From the material beneath, pull every line with the word "none".

--- Given information ---
########################################
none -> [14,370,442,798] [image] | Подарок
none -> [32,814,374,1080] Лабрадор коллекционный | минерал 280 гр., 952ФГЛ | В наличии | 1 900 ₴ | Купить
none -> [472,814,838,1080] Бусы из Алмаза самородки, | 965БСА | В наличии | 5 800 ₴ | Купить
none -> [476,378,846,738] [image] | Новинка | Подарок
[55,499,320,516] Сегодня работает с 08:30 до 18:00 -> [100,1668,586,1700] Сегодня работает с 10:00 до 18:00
########################################
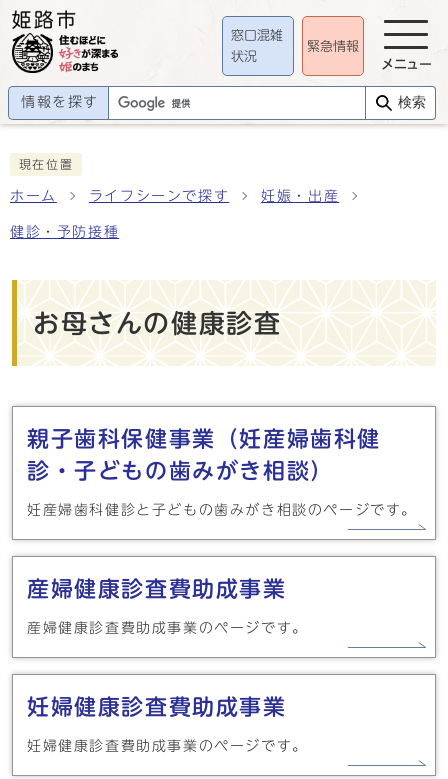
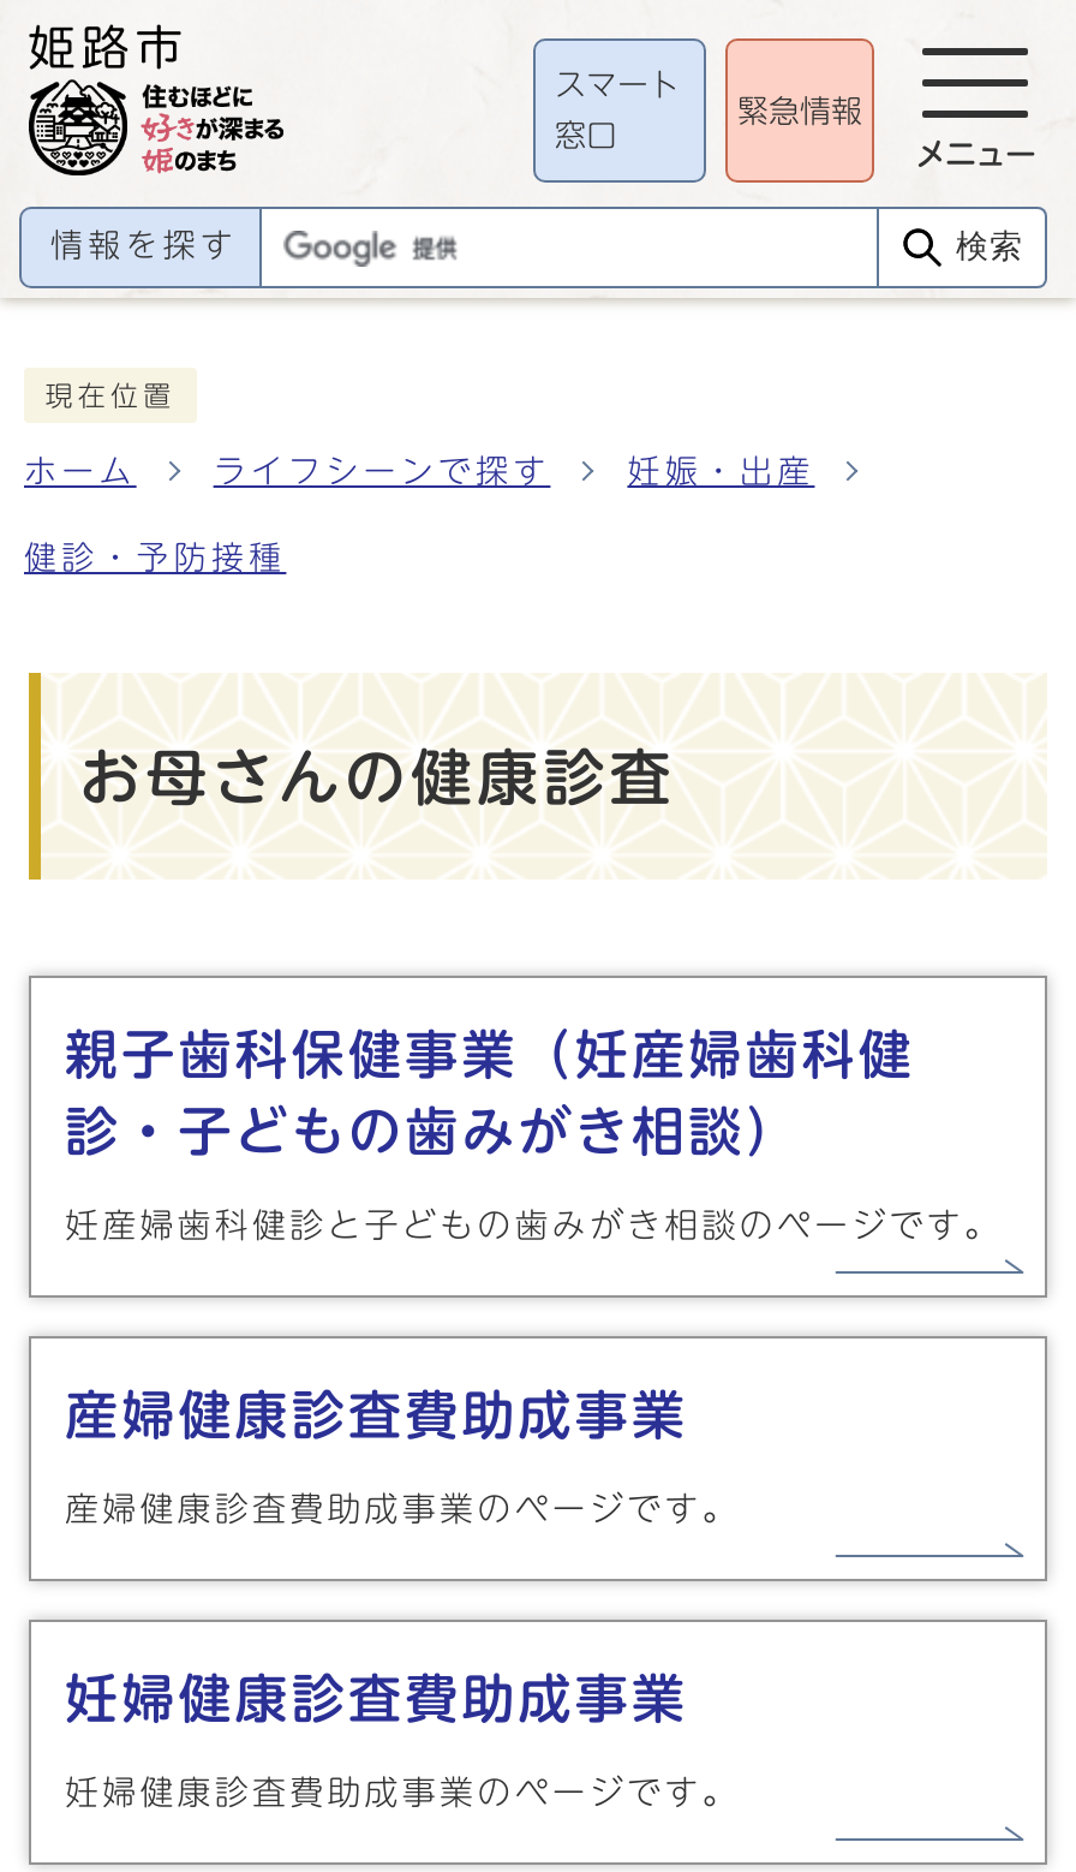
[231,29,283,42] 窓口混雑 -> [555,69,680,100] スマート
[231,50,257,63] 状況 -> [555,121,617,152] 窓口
########################################
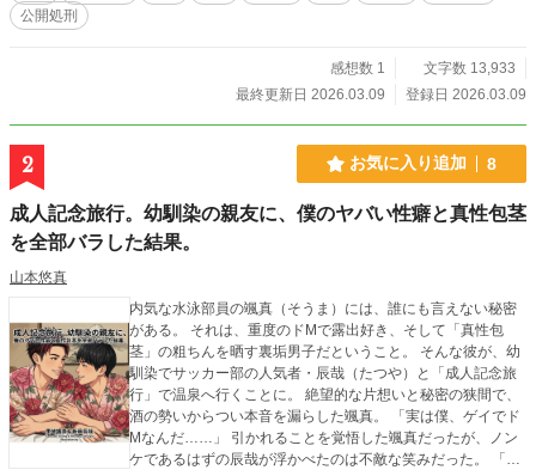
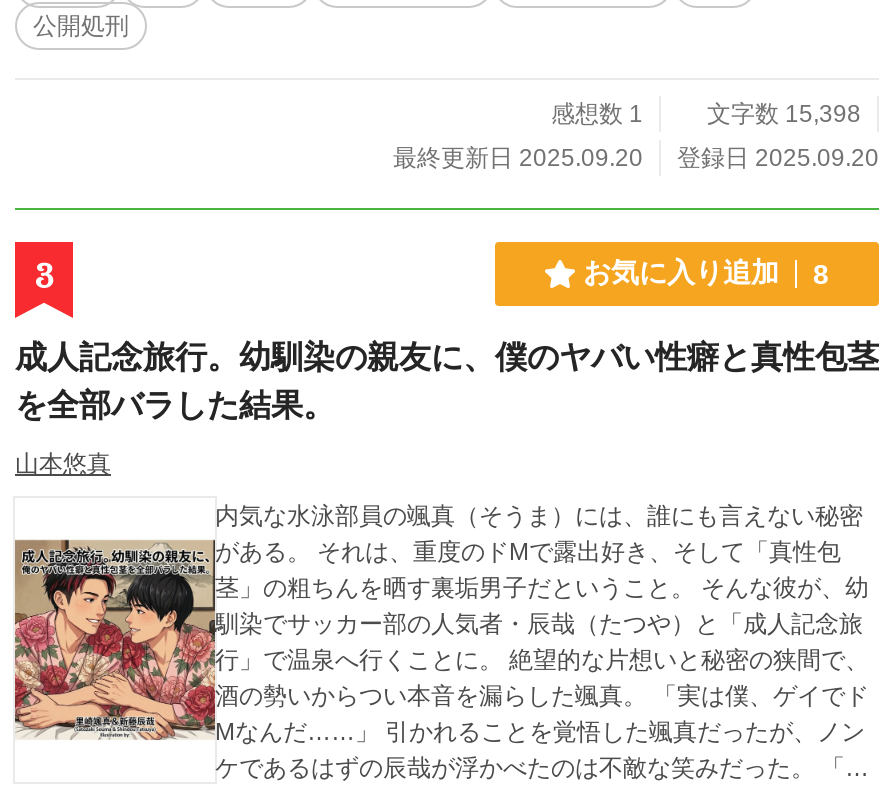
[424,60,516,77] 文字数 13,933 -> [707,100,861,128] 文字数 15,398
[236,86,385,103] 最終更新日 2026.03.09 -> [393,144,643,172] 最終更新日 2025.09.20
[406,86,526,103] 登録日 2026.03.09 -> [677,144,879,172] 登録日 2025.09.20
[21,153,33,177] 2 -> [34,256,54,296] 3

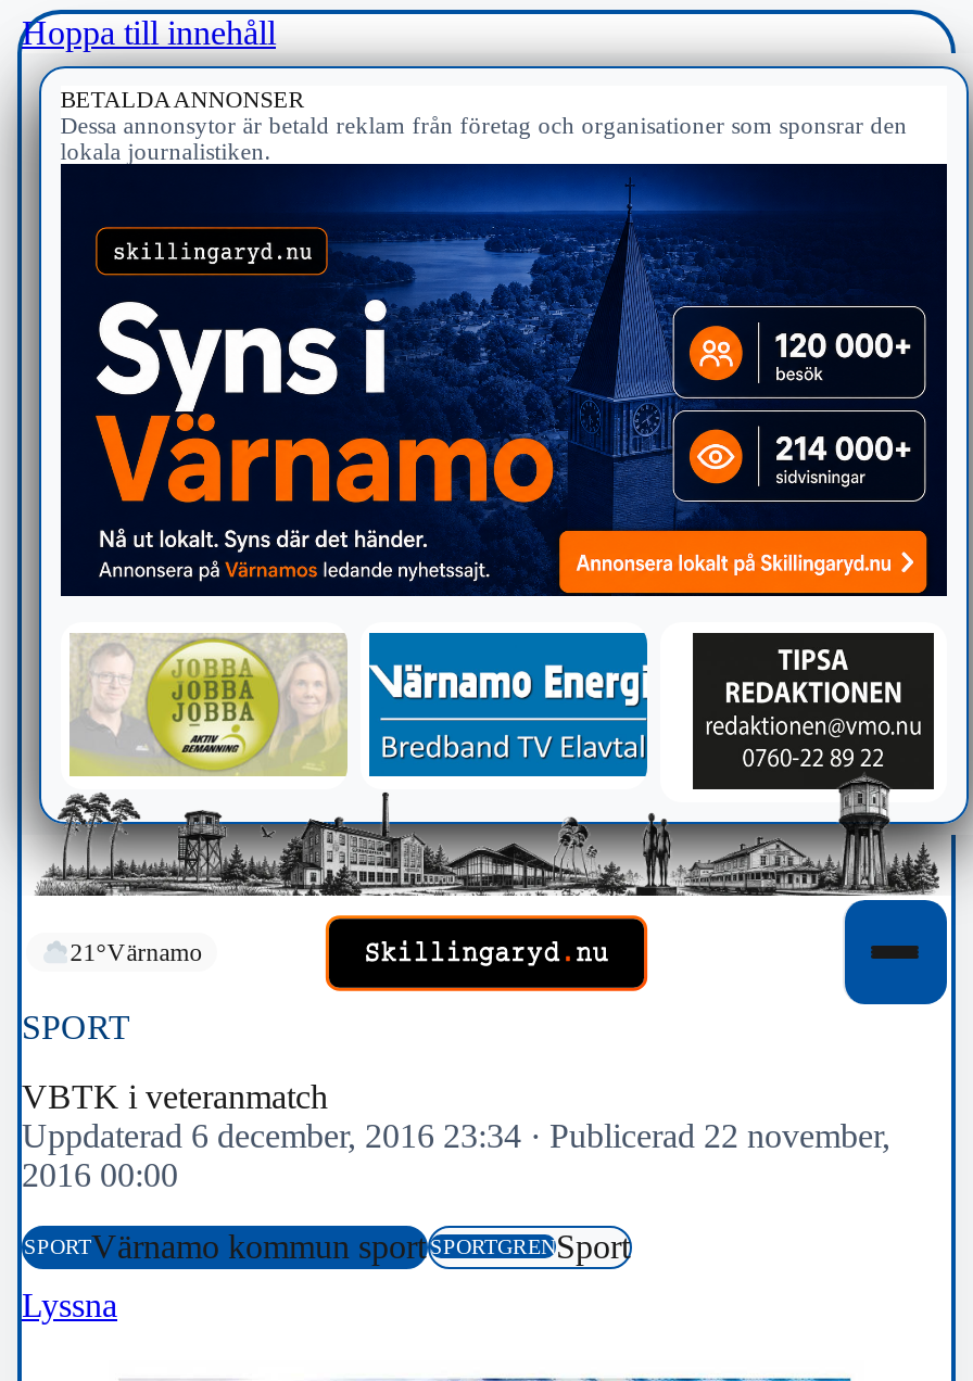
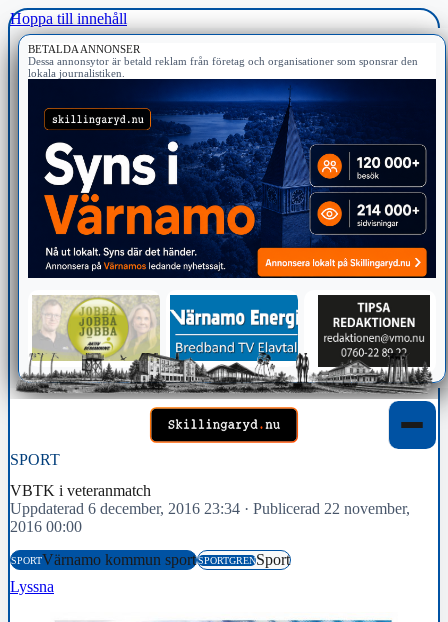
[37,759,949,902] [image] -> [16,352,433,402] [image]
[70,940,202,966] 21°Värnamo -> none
########################################
--- Expected output ---
none -> [14,370,442,798] [image] | Подарок
none -> [32,814,374,1080] Лабрадор коллекционный | минерал 280 гр., 952ФГЛ | В наличии | 1 900 ₴ | Купить
none -> [472,814,838,1080] Бусы из Алмаза самородки, | 965БСА | В наличии | 5 800 ₴ | Купить
none -> [476,378,846,738] [image] | Новинка | Подарок
[70,940,202,966] 21°Värnamo -> none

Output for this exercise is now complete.